As a result, our operating cost, excluding closure costs, declined to $324.6 million in 2020, a decrease of 12.2% from 2019, and our costs remained at 76.7% of net revenues in both years. For the fourth quarter of 2020, our operating costs, excluding closure costs, were $88.3 million, down 7.2% from $95.1 million in the fourth quarter of 2019. Our cost as a percentage of net revenues were lower in the fourth quarter of 2020 than in the fourth quarter of 2019. They were 75.2% in the fourth quarter of 2020 and down from 77.9% in the fourth quarter of '19. So while our revenues were $4.6 million lower in the fourth quarter of 2020 than the fourth quarter of 2019, our operating costs were $6.8 million lower. So our gross profit increased $2.2 million in the fourth quarter of 2020 when compared to the fourth quarter of the previous year. Our gross profit margin was 24.8% in the fourth quarter of 2020, which is up 270 basis points from our gross profit margin of 22.1% in the fourth quarter of 2019. For the full year of 2020, our gross profit, excluding closure costs, was $98.4 million compared to $112.5 million in 2019, with a gross profit margin of 23.3% in 2020, which is the same as it was in 2019. Our corporate costs were $42 million in 2020, which is down $3 million from $45 million in 2019, with the same cost reduction and measures in place at our corporate office as we had at our operations. In the fourth quarter of 2020, our corporate costs were $800,000 lower than the fourth quarter of 2019, even with $1.1 million in CFO transition costs related to the accelerated vesting of stock for our former CFO. Excluding those CFO transition costs, our fourth quarter 2020 corporate costs were down $1.9 million or 16.2% from the fourth quarter of 2019. Other income net of other expense was $13.1 million for the full year of 2020, which does include that $13.5 million in relief funds. It also is net of $1.6 million in interest expense, which is down from $2.1 million in 2019 due to the reduced borrowings we had under our credit line at 2020 and then also a lower weighted average interest rate due to the decrease in LIBOR that happened in 2020.

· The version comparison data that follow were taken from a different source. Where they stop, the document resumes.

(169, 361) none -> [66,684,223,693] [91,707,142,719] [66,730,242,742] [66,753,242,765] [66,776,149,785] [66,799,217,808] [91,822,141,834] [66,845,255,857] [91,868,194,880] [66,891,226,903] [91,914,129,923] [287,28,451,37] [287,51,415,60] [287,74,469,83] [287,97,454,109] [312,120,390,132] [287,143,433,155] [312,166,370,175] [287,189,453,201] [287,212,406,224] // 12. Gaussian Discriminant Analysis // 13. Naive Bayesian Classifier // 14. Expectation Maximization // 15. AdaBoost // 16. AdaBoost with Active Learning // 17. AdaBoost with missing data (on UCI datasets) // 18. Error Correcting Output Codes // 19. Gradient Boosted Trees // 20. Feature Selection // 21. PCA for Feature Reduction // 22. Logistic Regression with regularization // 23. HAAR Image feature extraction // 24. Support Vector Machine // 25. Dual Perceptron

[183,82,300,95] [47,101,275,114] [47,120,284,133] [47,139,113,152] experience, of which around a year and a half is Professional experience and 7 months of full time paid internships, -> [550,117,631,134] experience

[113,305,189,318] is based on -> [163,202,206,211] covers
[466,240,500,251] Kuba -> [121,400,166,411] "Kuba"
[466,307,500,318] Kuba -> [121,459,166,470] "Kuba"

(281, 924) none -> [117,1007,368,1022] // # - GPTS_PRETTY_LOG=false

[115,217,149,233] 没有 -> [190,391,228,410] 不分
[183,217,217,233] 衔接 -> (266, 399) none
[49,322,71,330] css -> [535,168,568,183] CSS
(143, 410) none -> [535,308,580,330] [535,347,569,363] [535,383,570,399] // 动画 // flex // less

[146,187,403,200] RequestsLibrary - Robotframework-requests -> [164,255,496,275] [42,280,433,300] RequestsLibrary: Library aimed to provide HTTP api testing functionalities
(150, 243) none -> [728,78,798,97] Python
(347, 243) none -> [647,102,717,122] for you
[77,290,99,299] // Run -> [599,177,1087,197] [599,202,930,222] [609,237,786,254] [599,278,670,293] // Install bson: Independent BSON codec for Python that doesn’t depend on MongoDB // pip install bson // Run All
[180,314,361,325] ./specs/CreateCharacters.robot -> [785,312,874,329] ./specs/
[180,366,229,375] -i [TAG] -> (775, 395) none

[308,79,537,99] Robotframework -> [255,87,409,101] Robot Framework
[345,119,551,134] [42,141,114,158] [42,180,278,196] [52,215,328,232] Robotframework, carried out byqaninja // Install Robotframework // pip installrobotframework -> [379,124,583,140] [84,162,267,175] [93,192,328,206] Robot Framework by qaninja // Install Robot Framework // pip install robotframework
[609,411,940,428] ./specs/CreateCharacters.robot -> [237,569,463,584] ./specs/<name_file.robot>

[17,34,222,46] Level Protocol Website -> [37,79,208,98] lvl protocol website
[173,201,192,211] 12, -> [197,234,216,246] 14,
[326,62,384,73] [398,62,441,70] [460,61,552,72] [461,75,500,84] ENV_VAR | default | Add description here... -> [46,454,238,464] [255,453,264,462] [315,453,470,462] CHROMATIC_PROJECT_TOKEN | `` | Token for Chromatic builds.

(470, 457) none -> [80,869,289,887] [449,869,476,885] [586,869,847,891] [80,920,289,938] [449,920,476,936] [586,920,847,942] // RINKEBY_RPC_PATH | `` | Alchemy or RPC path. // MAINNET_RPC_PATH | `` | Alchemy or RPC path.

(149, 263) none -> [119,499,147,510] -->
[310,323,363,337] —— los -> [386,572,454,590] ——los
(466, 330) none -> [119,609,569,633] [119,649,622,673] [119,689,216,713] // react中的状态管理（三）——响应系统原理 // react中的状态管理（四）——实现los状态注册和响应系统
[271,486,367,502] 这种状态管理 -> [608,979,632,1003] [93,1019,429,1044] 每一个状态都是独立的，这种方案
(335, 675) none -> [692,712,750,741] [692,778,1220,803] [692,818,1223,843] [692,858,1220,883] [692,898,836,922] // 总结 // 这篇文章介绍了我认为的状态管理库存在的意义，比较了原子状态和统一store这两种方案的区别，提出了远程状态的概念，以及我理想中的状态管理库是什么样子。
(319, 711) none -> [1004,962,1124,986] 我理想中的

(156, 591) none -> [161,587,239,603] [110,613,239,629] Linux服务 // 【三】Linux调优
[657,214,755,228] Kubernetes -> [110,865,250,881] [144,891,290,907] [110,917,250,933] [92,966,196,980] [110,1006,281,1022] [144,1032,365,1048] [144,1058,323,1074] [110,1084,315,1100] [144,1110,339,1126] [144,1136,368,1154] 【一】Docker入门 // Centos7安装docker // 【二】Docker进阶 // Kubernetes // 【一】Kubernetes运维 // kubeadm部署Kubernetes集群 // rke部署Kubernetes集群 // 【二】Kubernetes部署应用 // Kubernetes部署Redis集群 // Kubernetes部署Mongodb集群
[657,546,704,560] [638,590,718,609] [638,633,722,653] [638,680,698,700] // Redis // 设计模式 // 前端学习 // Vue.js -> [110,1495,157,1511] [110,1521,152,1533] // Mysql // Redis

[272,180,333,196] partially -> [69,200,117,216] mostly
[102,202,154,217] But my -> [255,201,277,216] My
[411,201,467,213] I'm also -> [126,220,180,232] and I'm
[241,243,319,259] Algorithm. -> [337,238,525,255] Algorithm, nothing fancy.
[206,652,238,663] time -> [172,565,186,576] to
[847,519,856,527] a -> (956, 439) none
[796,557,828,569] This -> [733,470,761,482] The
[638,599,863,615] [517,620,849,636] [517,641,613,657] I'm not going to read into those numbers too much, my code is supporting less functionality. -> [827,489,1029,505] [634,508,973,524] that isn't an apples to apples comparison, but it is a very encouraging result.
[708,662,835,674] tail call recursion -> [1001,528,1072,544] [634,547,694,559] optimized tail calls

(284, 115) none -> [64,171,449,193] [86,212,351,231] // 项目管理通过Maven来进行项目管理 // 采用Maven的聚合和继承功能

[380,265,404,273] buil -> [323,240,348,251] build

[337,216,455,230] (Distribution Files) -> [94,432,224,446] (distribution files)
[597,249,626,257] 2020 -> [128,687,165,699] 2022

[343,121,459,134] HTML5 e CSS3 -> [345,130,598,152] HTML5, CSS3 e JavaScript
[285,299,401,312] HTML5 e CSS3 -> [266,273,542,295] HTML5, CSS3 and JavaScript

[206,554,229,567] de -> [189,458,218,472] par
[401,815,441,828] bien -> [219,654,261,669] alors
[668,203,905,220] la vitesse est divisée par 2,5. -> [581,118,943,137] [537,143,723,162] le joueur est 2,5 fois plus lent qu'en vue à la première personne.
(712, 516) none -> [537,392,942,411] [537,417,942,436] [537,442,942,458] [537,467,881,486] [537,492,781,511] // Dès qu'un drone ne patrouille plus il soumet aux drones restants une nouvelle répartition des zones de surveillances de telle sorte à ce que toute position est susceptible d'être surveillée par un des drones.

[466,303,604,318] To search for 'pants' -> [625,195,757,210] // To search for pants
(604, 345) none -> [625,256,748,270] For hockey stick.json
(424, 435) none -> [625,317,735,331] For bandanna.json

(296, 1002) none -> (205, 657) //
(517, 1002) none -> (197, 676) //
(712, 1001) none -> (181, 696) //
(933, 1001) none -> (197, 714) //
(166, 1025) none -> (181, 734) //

Our weighted average interest rate in 2020 was 2.6%, down 130 basis points from the 2019 rate of 3.9%. Our noncontrolling interests were 16% of our gross profit, including CARES funds, for full year 2020, and 16.3% for the fourth quarter of 2020. If you exclude CARES funds, which had a higher profit -- excuse me, higher percentage related to the noncontrolling interest, the percentage of gross profit attributable to noncontrolling interest was 15.3% for both the full year of 2020 and the fourth quarter of 2020. Our balance sheet is in a strong position as we begin 2021. At December 31, 2020, we had only $16 million drawn on our $125 million revolving credit facility and we had almost $33 million in cash. Our cash includes $14 million in Medicare advance payments that we intend to pay back in 2021. We also deferred in total in 2020 about $8.3 million in payroll taxes under the CARES Act. We'll repay half of that balance by the end of 2021 and then the other half is due by the end of 2022. Speaking of our revolving credit facility, we're pleased to have amended and extended our facility for an additional four years through November 30, 2025.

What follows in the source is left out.